When I am asked about the reason I kill …. I often say; I don’t know.
I am not a talker and I hate explaining myself. But don’t I know? Well, Frankly I don’t know if I know.
It will be wrong to say it’s the money. Because it’s not just the money, and it’s not just the pleasure of killing.
Maybe it’s only the pleasure of killing if it consists of the money plus the pleasure of killing, by that I mean the frenzy .. the contracted muscles, the tensed nerves, the crushed neck .. sometimes ( I love to strangle people to death. )
Isn’t it that we do everything for the sake of pleasure? Absolutely any and everything?
We just so good at building some fucking illusions trying to feel noble and in control of our rebellious selves. Well I don’t buy this shit, I never bought it actually and I won’t .. never.
Whatever hidden, decorated, manipulated this pleasure is we are still seeking it.
For god sake, what’s the most noble act? Being generous and giving to the poor, in the case we give them thing we might need, is to feel the pleasure of not being so very self-centric, because we know, we do really know how self-centric bastards we really are. Pathetic!
They Call me a killer, they fear me, they mock me ( when I am in the cage obviously, they don’t have the guts to do it out there.), they lower me, I did nothing but follow my own pleasures, just like every one of them, my pleasures which happened to be more “perverted”, and if you ask me what is pervert? Pervert is what’s normal isn’t. who set the normals? They did, the hypocrites fuckin’ did.
I just followed my pleasures, why do I find pleasures in this? why am I so tempted by killing? why do I find terrible intolerable pain fighting this urge? Fuck if I know.
We’ll have to talk all the way back to the original sin.
Fuckin’ normal people! heh!
My last kill, I smashed a man’s bones, every one of them, keeping him awake through it all, the fucker was strong, he moved and broke the mirrors so I couldn’t strangle him ( I strangle people in a room full of mirrors, I love to watch their expressions as they go, I often release and re-strangle them, the kill takes about an hour, I can’t get enough of it !!! )
but I ended this ones life fast.
After crushing his legs to juice, we had a little talk, he asked me why am I doing this?
and I told him frankly, I just can’t stop doing it, the man in all his pain laughed, maybe the pain was intolerable that he lost his mind, I asked him why did he laugh, he said, in all his agony, that he believed that my suffering was not less than his.

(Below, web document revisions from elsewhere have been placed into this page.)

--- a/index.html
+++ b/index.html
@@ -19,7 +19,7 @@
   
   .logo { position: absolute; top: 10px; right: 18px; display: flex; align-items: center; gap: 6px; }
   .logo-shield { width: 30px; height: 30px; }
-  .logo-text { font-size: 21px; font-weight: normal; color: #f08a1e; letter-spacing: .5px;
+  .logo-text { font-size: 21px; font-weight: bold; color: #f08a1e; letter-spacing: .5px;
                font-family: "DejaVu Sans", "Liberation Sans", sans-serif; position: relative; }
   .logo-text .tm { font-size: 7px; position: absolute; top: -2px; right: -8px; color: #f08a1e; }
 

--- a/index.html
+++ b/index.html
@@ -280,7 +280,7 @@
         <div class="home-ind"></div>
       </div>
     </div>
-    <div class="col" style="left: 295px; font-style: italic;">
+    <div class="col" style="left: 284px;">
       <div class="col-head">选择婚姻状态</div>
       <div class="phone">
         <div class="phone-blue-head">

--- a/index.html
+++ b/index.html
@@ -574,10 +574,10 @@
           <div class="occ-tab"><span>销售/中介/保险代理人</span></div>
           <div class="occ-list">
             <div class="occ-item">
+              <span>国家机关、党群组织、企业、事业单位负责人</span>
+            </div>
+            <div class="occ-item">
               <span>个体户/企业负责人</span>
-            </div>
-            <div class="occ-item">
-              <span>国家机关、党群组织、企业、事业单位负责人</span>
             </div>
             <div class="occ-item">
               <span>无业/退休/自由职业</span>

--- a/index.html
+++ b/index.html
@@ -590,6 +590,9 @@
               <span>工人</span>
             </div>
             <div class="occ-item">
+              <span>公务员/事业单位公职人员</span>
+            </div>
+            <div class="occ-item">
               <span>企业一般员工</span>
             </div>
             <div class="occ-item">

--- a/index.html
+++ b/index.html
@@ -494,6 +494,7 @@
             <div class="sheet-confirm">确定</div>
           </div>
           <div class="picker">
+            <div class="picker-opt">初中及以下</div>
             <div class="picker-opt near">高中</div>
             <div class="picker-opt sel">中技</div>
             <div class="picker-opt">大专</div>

I lost my appetite for him, and I ended his life fast. For some reason, his words hit a vital chord, touched something inside, the emptiness, the real reason I kill, the missing part that complete the-money-pleasure combination.
A part I can’t define, I couldn’t help myself, I cried, so hard, I didn’t think I can cry, why did I cry?….

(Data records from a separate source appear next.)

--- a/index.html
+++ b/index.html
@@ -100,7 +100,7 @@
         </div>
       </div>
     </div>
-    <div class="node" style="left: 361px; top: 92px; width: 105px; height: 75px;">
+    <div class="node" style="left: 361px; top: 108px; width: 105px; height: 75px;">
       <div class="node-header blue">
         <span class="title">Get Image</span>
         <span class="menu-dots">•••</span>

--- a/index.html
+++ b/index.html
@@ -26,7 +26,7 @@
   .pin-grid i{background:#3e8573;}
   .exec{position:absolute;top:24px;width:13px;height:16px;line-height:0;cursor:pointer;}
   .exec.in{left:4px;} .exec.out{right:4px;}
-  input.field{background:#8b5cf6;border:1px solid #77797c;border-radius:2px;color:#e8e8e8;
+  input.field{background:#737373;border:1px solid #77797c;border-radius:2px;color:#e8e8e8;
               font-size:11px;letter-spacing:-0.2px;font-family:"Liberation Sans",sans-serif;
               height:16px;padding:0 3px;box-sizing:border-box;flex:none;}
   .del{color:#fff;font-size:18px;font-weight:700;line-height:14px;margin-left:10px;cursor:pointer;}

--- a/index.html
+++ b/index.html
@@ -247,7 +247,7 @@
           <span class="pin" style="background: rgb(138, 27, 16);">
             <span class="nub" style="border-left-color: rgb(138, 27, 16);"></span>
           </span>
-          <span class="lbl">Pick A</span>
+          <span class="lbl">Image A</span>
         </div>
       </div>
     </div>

I just felt that it was appropriate to end my life, you don’t feel appropriate to end your life, you really feel it’s inappropriate to live, there’s a big difference between the two.
I took a machete and stabbed myself so hard, and let myself fall on my knees, you will think I am crazy when I say to you, sometimes, when the pain is so hard you can’t feel it, maybe you concentrate enough not to feel it, it’s like you convert the pain from a defined one to a strong existent undefined emotion.
and that very emotion, was all that I needed.
why the words sounds so fuckin’ strange one may ask? what the hell is that? well I don’t know what you were expecting, NORMAL MAN !!! I don’t care about what do you think, and maybe you should taste my garrote, actually normal people give me the strongest euphoria.
Normal man, you are the burden of yourself, and of mine too, you made me .. now bear me!